The maker culture is a trend in which a  group of individuals come together to create and market products. These products are recreated and assembled using electronic, plastic, silicon or virtually any raw material and/or product from a computer-related device. It leans towards the idea of Experiential learning which means things are best done through doing.

A  maker community is a present-day subculture, which represents a technology-based extension of DIY( Do It Yourself) culture. The Do-It-With-Others is growing quite popular these days, as collaboration makes learning fun and builds knowledge - along with your network.



The trend has caught up in India recently but is growing leaps and bounds. It has only been a few years since India has come up with the maker community, considering it as a playground for innovative minds. In the recent years, there have been a couple of communities that work towards providing equipment and space for its users to innovate products. Leading market players like Robocraze provide components and products at reasonable prices in a notion to support Innovation.

As the maker community is growing, more opportunities are being built for people with skill sets to - contribute, learn and grow. In the coming years, the Indian Maker Community will be set to even take on large companies.
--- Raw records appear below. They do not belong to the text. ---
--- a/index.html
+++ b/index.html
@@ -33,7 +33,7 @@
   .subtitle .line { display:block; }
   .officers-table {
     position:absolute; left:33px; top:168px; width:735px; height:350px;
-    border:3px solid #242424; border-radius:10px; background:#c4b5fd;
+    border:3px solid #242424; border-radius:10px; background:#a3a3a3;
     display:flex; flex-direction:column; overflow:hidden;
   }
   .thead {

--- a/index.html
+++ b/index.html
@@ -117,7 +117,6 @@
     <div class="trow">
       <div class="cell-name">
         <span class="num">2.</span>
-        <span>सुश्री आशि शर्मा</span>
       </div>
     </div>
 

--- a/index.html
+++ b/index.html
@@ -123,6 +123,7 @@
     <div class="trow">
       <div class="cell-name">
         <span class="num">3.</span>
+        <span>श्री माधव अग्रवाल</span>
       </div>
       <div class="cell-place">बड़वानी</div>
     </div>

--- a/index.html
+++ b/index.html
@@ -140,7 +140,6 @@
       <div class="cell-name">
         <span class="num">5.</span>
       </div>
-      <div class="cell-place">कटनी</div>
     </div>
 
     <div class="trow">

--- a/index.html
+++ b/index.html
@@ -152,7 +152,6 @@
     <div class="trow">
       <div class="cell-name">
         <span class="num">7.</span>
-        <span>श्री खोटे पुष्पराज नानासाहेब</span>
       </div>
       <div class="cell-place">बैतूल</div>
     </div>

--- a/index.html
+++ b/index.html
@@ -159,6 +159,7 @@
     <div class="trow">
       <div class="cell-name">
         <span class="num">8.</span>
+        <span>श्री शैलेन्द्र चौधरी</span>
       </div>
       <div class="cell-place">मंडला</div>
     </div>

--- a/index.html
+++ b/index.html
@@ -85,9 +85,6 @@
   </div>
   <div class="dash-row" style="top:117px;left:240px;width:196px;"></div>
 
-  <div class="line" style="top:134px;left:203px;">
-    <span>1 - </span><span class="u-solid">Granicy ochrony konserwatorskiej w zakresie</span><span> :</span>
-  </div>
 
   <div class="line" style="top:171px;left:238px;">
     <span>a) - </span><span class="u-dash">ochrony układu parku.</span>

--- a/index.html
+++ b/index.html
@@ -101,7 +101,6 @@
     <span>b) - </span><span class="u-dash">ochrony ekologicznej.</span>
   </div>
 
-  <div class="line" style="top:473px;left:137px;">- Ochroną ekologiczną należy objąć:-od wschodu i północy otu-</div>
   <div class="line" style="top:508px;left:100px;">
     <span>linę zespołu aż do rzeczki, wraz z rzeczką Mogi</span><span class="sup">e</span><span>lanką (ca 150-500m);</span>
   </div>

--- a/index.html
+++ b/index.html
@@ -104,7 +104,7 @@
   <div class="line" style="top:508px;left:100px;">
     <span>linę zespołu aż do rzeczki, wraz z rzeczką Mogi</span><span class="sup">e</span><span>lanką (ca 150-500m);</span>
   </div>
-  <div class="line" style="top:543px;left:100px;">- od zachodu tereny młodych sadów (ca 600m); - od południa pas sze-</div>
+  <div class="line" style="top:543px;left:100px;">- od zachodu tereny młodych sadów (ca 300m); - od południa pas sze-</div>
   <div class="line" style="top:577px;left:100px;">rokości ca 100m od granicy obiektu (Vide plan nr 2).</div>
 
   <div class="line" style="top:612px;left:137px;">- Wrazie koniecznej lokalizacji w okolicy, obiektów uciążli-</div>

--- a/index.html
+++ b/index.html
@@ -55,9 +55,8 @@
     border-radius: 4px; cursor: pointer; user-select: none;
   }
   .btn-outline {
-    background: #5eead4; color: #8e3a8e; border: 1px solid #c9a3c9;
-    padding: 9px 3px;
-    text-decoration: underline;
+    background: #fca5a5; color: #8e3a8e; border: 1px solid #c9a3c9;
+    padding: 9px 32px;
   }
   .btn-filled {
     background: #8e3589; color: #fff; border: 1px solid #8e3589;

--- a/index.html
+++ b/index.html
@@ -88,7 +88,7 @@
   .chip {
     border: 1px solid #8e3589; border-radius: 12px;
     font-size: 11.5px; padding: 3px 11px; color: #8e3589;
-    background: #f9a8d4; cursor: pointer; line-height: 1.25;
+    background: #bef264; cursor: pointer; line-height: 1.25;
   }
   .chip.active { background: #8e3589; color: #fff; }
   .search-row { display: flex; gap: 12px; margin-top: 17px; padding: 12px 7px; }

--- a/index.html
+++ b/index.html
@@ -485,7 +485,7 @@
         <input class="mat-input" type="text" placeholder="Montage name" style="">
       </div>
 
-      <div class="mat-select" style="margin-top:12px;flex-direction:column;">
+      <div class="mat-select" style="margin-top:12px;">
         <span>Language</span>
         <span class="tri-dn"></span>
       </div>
  1. Learn new Skills: For all the creative minds, Maker Communities are the right place for learning and self-discovery. They provide an excellent opportunity, by giving access to the necessary equipment and expertise. They provide a richer learning experience and support, something that an innovative soul cannot miss.
  2. DIY Projects and ‘Jugaad’: Jugaad is an improvisation or a ‘band-aid’ solution that may be used to promote your development process. ‘Frugal innovation’ is a blended approach to innovation.
  3. Innovation Ecosystem: The maker movement connects members to broader players in the innovation ecosystem such as corporate sponsors, technology providers, systems integrators and government agencies. Smart makers can build viable business plans and product feasibility maps by connecting and building a network.
  4. You will learn to accept failure – and that’s a really good thing: The Maker Concept fosters a natural curiosity and perseverance when faced with challenges. When all pressure is relieved, we can un-learn that creativity-stifling message that failure somehow makes you bad at something. After all, ‘Failure is Success in Progress’.


India has a pretty strong maker movement, and it is anticipated that it is only going to get stronger in the upcoming years. The introduction of technology with the add-on accessibility to purchase products online at reasonable prices has made makers from all over the country create communities, leading to the origin of innovative products and start-ups.